Output the whole listing exactly, except for the pictures in it.
--*--
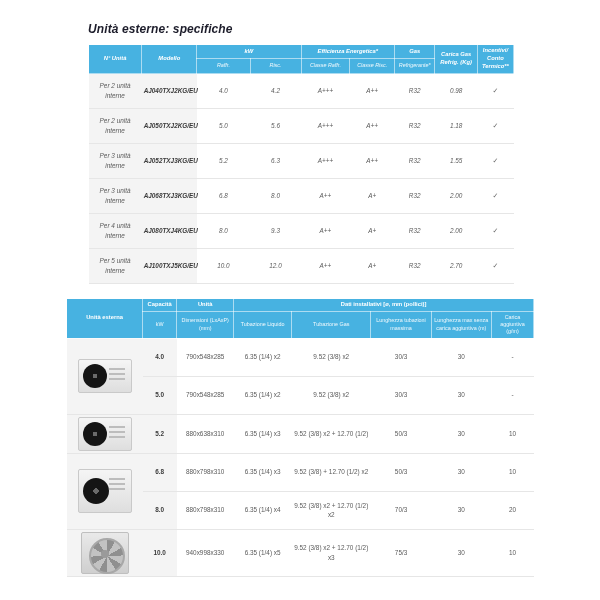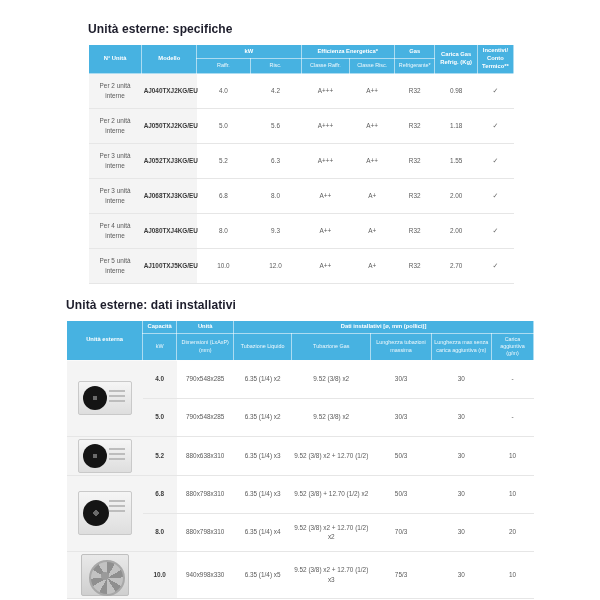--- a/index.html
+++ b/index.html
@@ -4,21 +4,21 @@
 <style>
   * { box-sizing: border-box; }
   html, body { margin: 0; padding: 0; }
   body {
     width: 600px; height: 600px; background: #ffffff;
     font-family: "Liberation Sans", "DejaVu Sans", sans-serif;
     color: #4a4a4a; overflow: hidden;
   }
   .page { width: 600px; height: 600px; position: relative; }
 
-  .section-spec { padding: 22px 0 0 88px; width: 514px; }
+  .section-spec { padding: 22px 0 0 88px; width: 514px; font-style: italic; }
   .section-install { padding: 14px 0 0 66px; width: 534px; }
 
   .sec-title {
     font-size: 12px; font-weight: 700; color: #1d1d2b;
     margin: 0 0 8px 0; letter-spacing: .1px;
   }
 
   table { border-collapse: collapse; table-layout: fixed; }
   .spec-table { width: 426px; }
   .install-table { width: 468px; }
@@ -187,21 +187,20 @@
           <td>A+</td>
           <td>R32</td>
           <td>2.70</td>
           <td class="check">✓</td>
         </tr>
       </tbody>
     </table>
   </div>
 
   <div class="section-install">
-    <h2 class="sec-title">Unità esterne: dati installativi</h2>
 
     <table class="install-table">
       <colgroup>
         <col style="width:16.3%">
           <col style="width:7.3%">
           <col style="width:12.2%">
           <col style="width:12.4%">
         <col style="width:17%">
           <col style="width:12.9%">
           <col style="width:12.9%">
--*--
WRITTEN RESPONSE>
--- a/index.html
+++ b/index.html
@@ -4,21 +4,21 @@
 <style>
   * { box-sizing: border-box; }
   html, body { margin: 0; padding: 0; }
   body {
     width: 600px; height: 600px; background: #ffffff;
     font-family: "Liberation Sans", "DejaVu Sans", sans-serif;
     color: #4a4a4a; overflow: hidden;
   }
   .page { width: 600px; height: 600px; position: relative; }
 
-  .section-spec { padding: 22px 0 0 88px; width: 514px; }
+  .section-spec { padding: 22px 0 0 88px; width: 514px; font-style: italic; }
   .section-install { padding: 14px 0 0 66px; width: 534px; }
 
   .sec-title {
     font-size: 12px; font-weight: 700; color: #1d1d2b;
     margin: 0 0 8px 0; letter-spacing: .1px;
   }
 
   table { border-collapse: collapse; table-layout: fixed; }
   .spec-table { width: 426px; }
   .install-table { width: 468px; }
@@ -187,21 +187,20 @@
           <td>A+</td>
           <td>R32</td>
           <td>2.70</td>
           <td class="check">✓</td>
         </tr>
       </tbody>
     </table>
   </div>
 
   <div class="section-install">
-    <h2 class="sec-title">Unità esterne: dati installativi</h2>
 
     <table class="install-table">
       <colgroup>
         <col style="width:16.3%">
           <col style="width:7.3%">
           <col style="width:12.2%">
           <col style="width:12.4%">
         <col style="width:17%">
           <col style="width:12.9%">
           <col style="width:12.9%">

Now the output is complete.